Double CYP11B1/CYP11B2 Immunohistochemistry and Detection of KCNJ5 Mutations in Primary Aldosteronism

Context The search for somatic mutations in adrenals resected from patients with primary aldosteronism (PA) is performed by Sanger sequencing, often implemented with immunohistochemistry (IHC)-guidance focused on aldosterone-producing (CYP11B2-positive) areas. Objective To investigate the impact of double IHC for CYP11B1 and CYP11B2 on Sanger and next-generation sequencing (NGS). Methods We investigated 127 consecutive adrenal aldosterone-producing adenomas from consenting surgically cured PA patients using double IHC for CYP11B1 and CYP11B2, by Sanger sequencing and NGS. Results Double IHC for CYP11B2 and CYP11B1 revealed 3 distinct patterns: CYP11B2-positive adenoma (pattern 1), mixed CYP11B1/CYP11B2-positive adenoma (pattern 2), and adrenals with multiple small CYP11B2-positive nodules (pattern 3). Sanger sequencing allowed detection of KCNJ5 mutations in 44% of the adrenals; NGS revealed such mutations in 10% of those negative at Sanger and additional mutations in 61% of the cases.

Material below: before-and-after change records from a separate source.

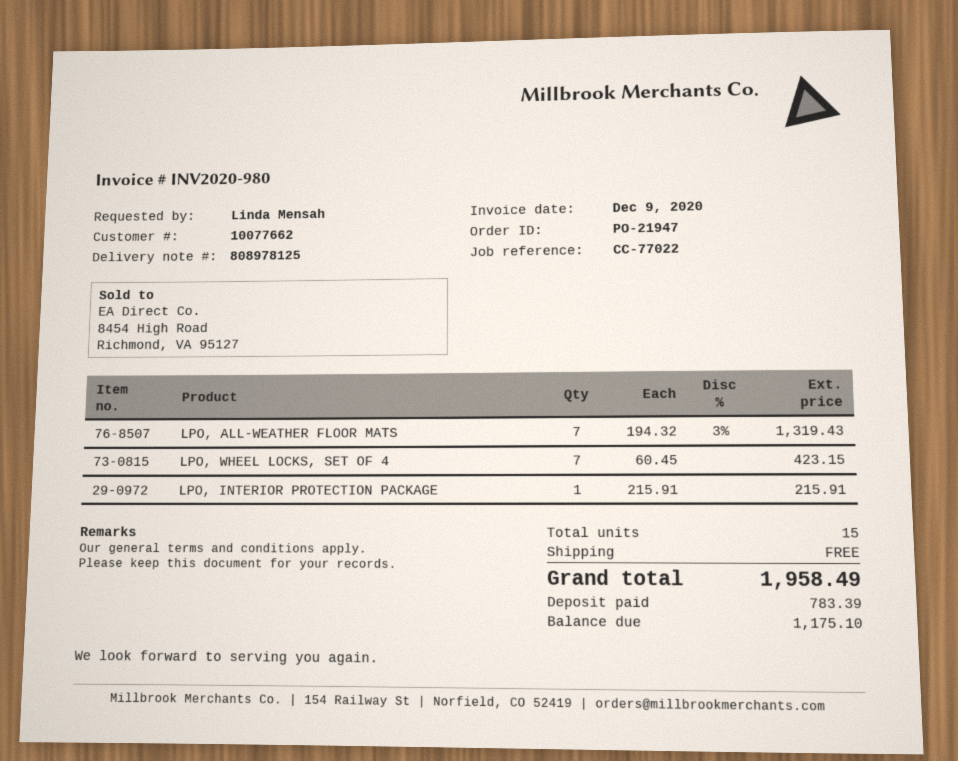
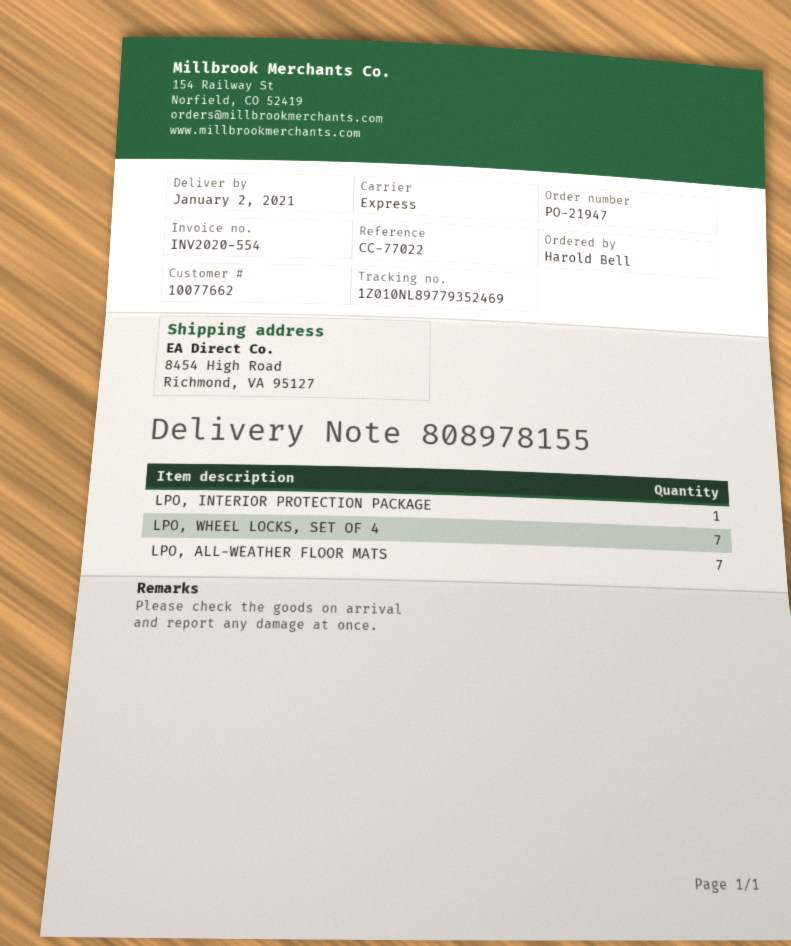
delivery note number: 808978125 -> 808978155
invoice number: INV2020-980 -> INV2020-554
ordered by: Linda Mensah -> Harold Bell

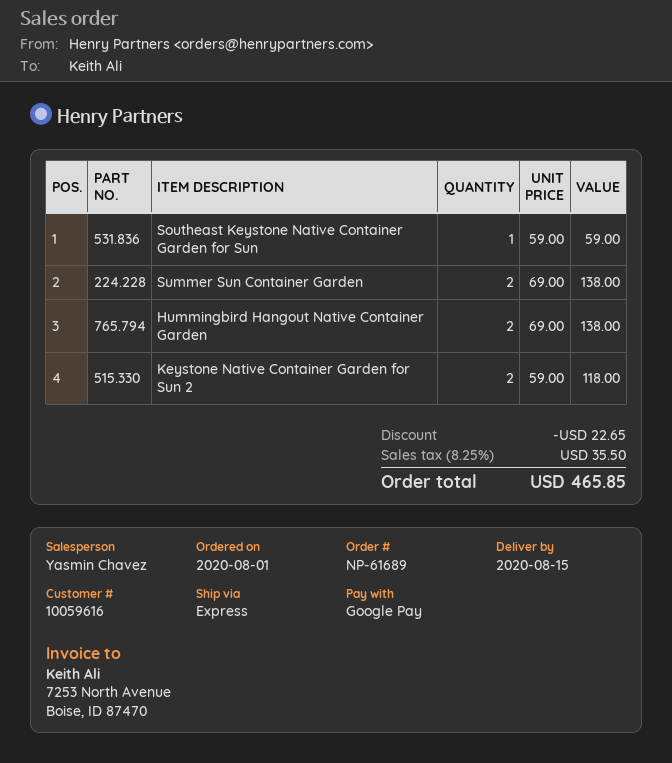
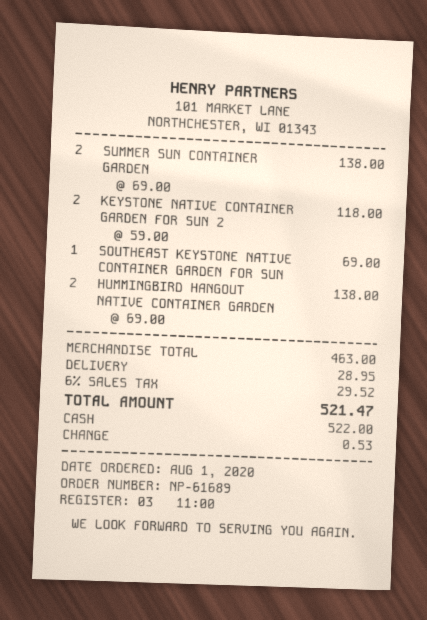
payment method: Google Pay -> cash
Southeast Keystone Native Container Garden for Sun: 1 x 59.00 = 59.00 -> 1 x 69.00 = 69.00
discount: 22.65 -> none
shipping: none -> 28.95
tax: 8.25% = 35.50 -> 6% = 29.52
total: 465.85 -> 521.47

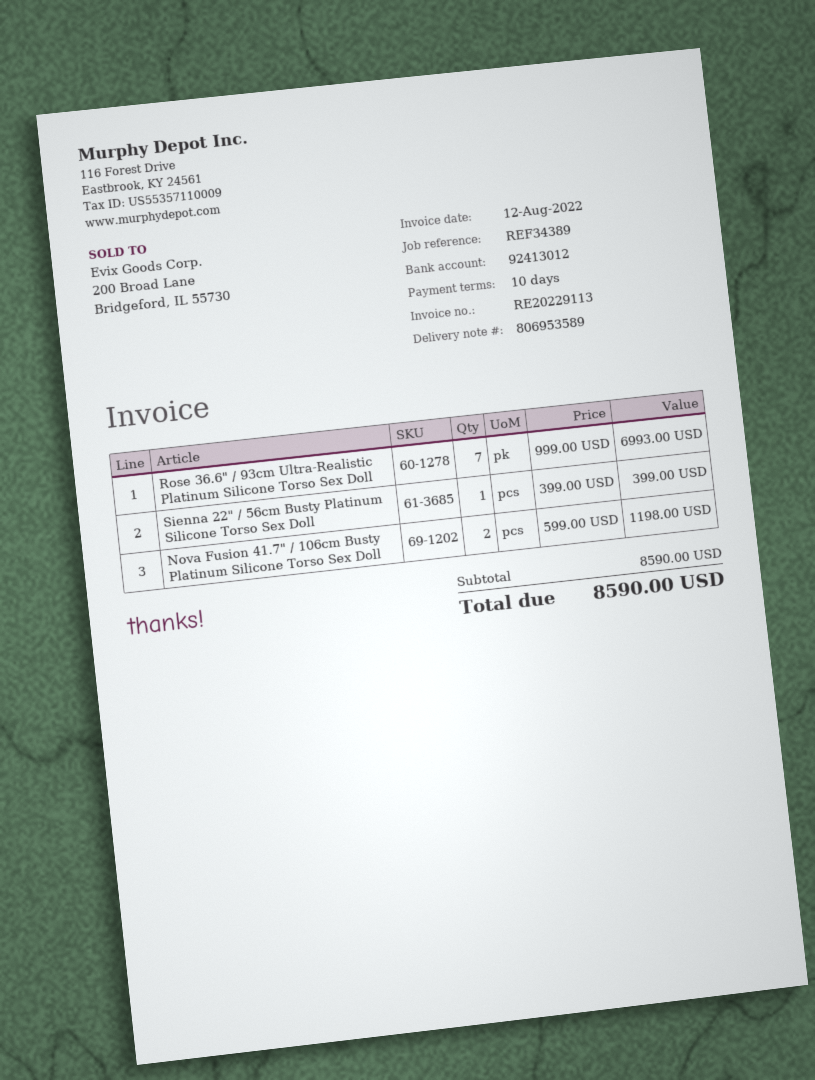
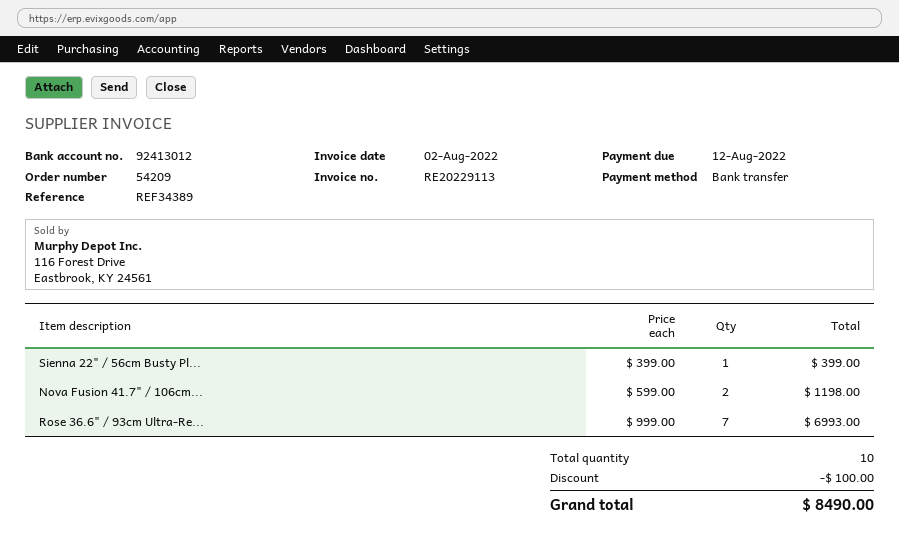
invoice date: 2022-08-12 -> 2022-08-02
discount: none -> 100.00
total: 8590.00 -> 8490.00

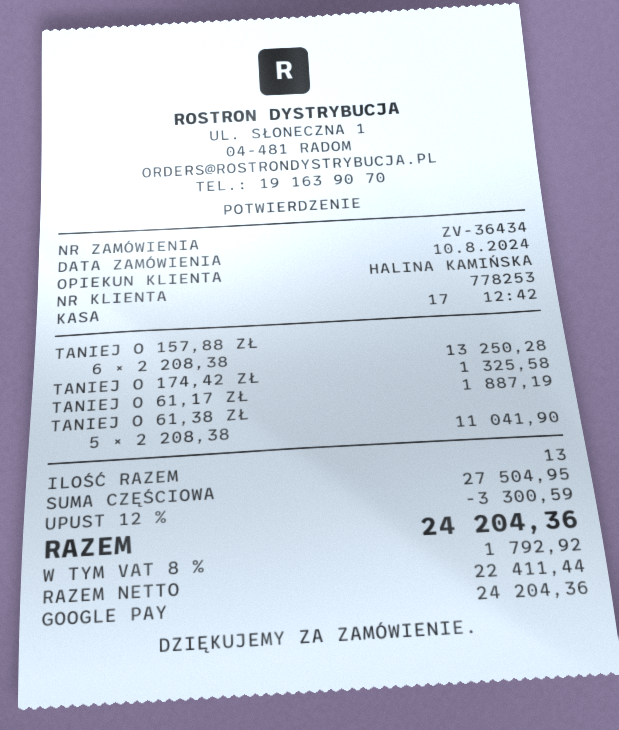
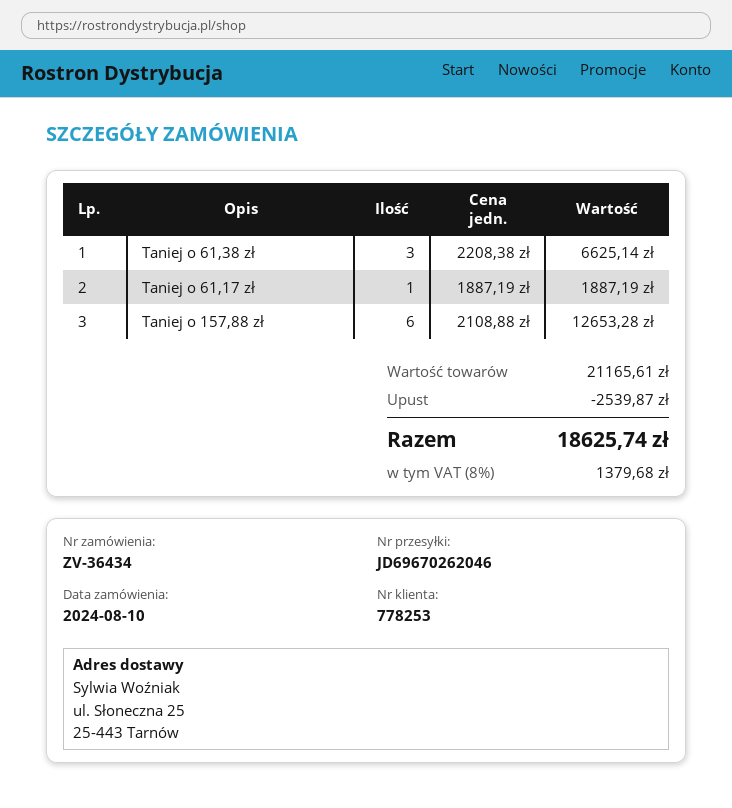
TANIEJ O 157,88 ZŁ: 6 x 2208.38 = 13250.28 -> 6 x 2108.88 = 12653.28
TANIEJ O 174,42 ZŁ: 1 x 1325.58 = 1325.58 -> none
TANIEJ O 61,38 ZŁ: 5 x 2208.38 = 11041.90 -> 3 x 2208.38 = 6625.14
subtotal: 27504.95 -> 21165.61
discount: 3300.59 -> 2539.87
tax: 8% = 1792.92 -> 8% = 1379.68
total: 24204.36 -> 18625.74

Importantly the rate of KCNJ5 mutations differed across patterns: 17.8% in pattern 1, 71.4% in pattern 2, and 10.7% in pattern 3 (chi(2) = 22.492, P < .001). Conclusion NGS allowed detection of mutations in many adrenals that tested negative at Sanger sequencing. Moreover, the different distribution of KCNJ5 mutations across IHC patterns indicates that IHC-guided sequencing protocols selecting CYP11B2-positive areas could furnish results that might not be representative of the entire mutational status of the excised adrenal, which is important at a time when KCNJ5 mutations are suggested to drive management of patients with aldosterone-producing adenomas.